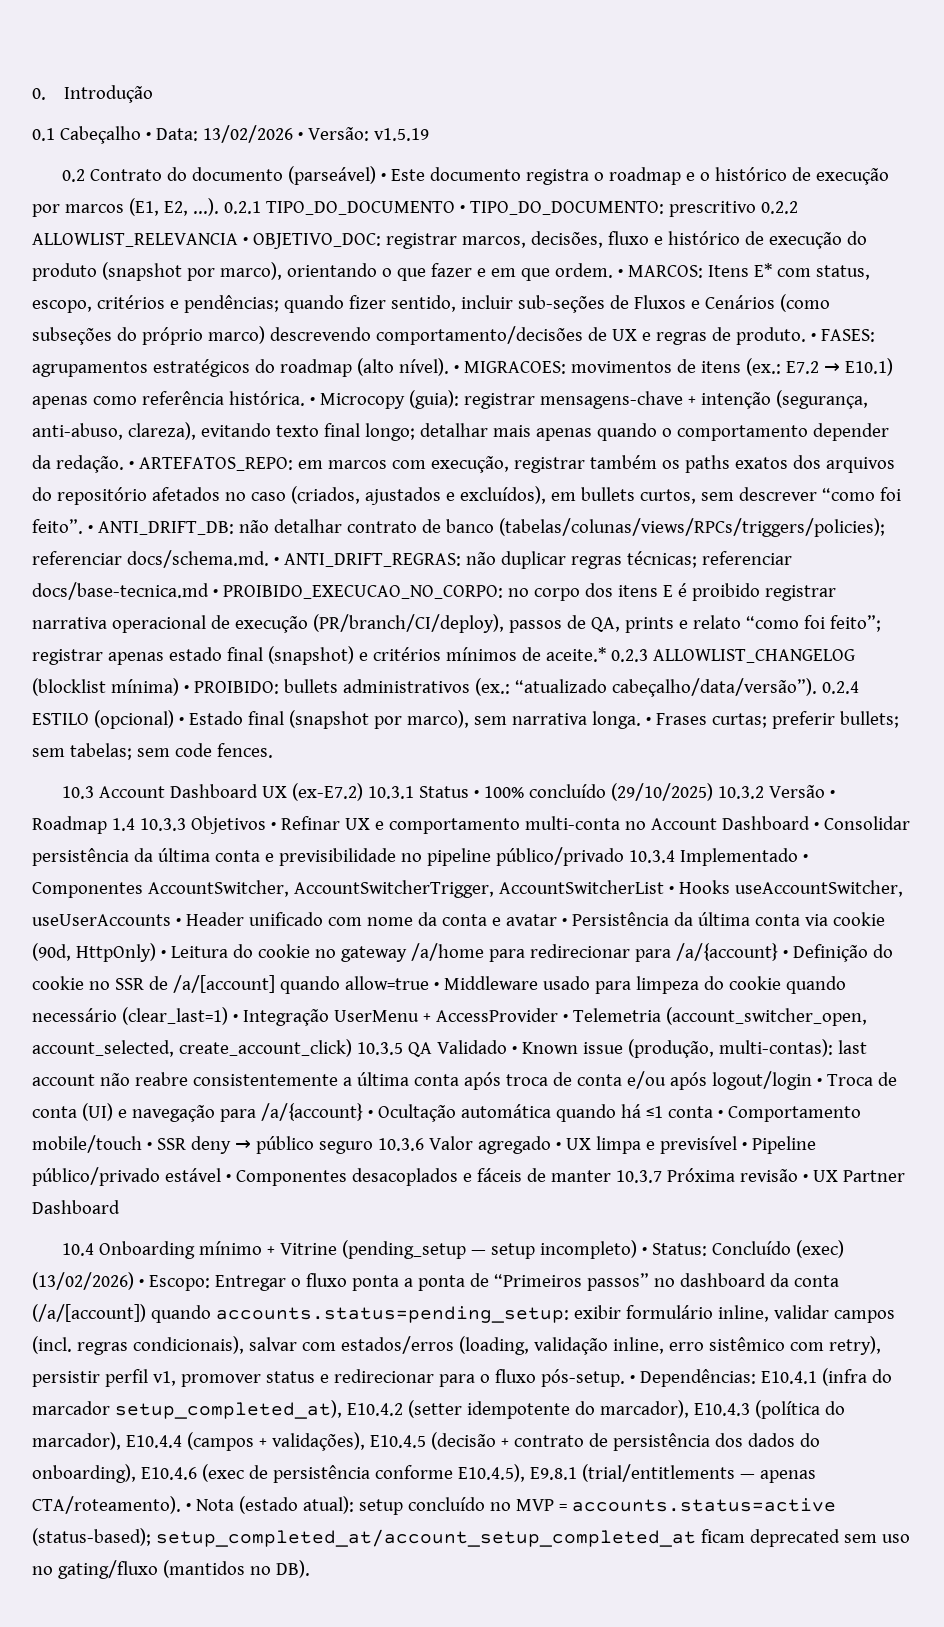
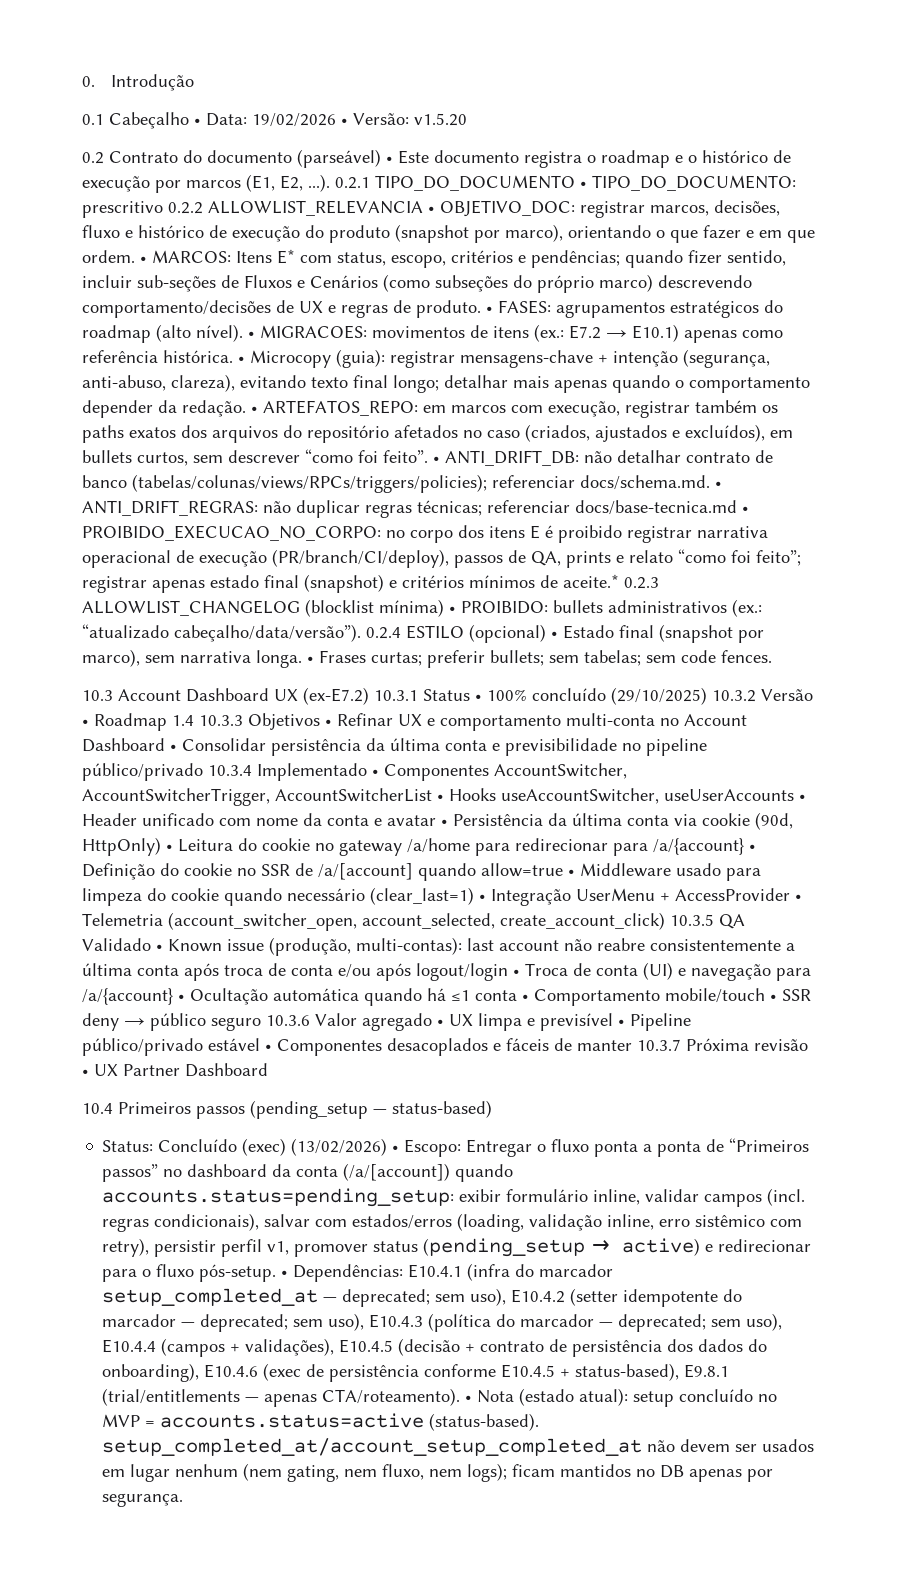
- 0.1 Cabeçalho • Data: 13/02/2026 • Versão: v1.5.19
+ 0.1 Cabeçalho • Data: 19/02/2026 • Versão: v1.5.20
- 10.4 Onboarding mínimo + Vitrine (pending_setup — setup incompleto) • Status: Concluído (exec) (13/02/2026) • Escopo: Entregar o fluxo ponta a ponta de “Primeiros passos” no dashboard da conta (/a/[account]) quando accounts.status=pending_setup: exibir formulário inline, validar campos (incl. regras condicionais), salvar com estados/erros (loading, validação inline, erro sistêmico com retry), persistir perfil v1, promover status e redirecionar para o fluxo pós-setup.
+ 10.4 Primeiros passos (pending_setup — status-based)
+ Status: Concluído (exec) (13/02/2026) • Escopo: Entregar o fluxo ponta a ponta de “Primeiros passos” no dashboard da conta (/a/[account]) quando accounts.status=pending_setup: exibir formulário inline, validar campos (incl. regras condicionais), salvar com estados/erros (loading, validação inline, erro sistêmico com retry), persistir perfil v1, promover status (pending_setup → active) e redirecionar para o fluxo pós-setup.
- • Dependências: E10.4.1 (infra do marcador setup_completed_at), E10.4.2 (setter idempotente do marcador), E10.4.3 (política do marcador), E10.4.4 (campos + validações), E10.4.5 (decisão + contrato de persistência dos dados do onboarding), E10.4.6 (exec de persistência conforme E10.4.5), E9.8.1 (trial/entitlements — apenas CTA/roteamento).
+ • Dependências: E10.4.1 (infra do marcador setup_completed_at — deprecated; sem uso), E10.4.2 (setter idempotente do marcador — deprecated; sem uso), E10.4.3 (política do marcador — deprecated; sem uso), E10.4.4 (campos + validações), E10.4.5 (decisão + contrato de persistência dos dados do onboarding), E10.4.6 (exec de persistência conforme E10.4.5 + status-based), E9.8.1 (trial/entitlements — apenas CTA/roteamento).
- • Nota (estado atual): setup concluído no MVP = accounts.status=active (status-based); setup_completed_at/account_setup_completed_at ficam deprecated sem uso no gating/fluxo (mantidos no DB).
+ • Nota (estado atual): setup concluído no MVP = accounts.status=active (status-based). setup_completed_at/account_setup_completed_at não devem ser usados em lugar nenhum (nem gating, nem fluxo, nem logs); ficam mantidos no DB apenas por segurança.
····················
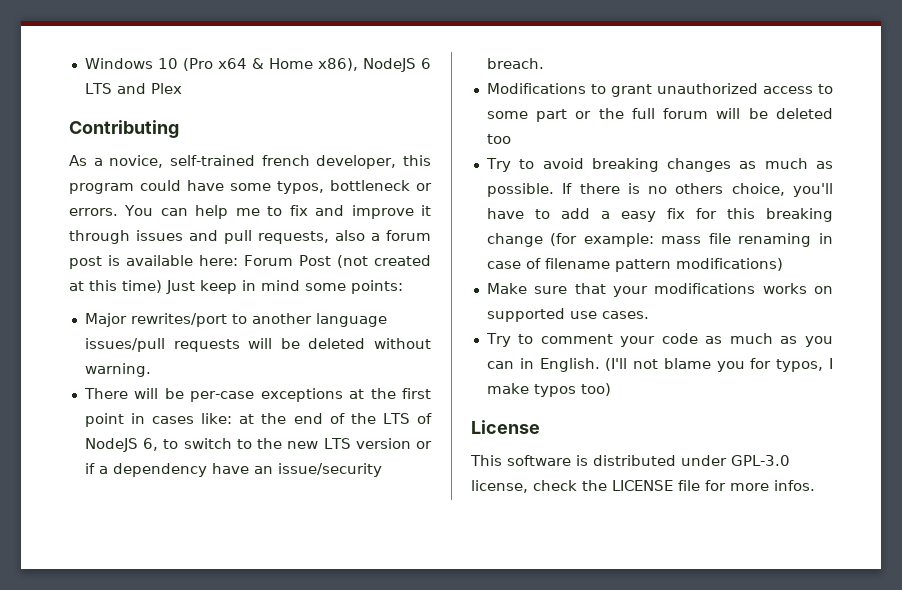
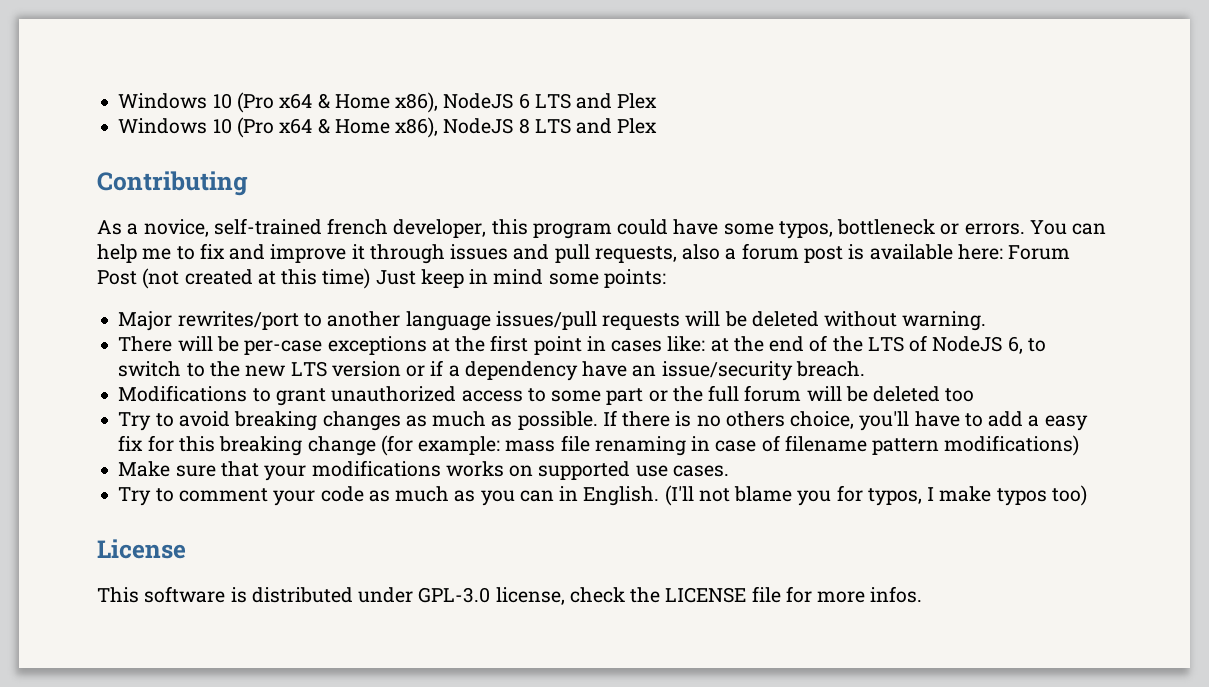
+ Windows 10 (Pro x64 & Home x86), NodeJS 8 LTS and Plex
····················
• YOUR ASSIGNMENT
Among the records above, extract exactly the lines from the line with "active) e redirecionar para o fluxo pós-setup." to the line with "apenas por segurança.", both lines included, and leave out the rest.

• SOLUTION BELOW
+ Status: Concluído (exec) (13/02/2026) • Escopo: Entregar o fluxo ponta a ponta de “Primeiros passos” no dashboard da conta (/a/[account]) quando accounts.status=pending_setup: exibir formulário inline, validar campos (incl. regras condicionais), salvar com estados/erros (loading, validação inline, erro sistêmico com retry), persistir perfil v1, promover status (pending_setup → active) e redirecionar para o fluxo pós-setup.
- • Dependências: E10.4.1 (infra do marcador setup_completed_at), E10.4.2 (setter idempotente do marcador), E10.4.3 (política do marcador), E10.4.4 (campos + validações), E10.4.5 (decisão + contrato de persistência dos dados do onboarding), E10.4.6 (exec de persistência conforme E10.4.5), E9.8.1 (trial/entitlements — apenas CTA/roteamento).
+ • Dependências: E10.4.1 (infra do marcador setup_completed_at — deprecated; sem uso), E10.4.2 (setter idempotente do marcador — deprecated; sem uso), E10.4.3 (política do marcador — deprecated; sem uso), E10.4.4 (campos + validações), E10.4.5 (decisão + contrato de persistência dos dados do onboarding), E10.4.6 (exec de persistência conforme E10.4.5 + status-based), E9.8.1 (trial/entitlements — apenas CTA/roteamento).
- • Nota (estado atual): setup concluído no MVP = accounts.status=active (status-based); setup_completed_at/account_setup_completed_at ficam deprecated sem uso no gating/fluxo (mantidos no DB).
+ • Nota (estado atual): setup concluído no MVP = accounts.status=active (status-based). setup_completed_at/account_setup_completed_at não devem ser usados em lugar nenhum (nem gating, nem fluxo, nem logs); ficam mantidos no DB apenas por segurança.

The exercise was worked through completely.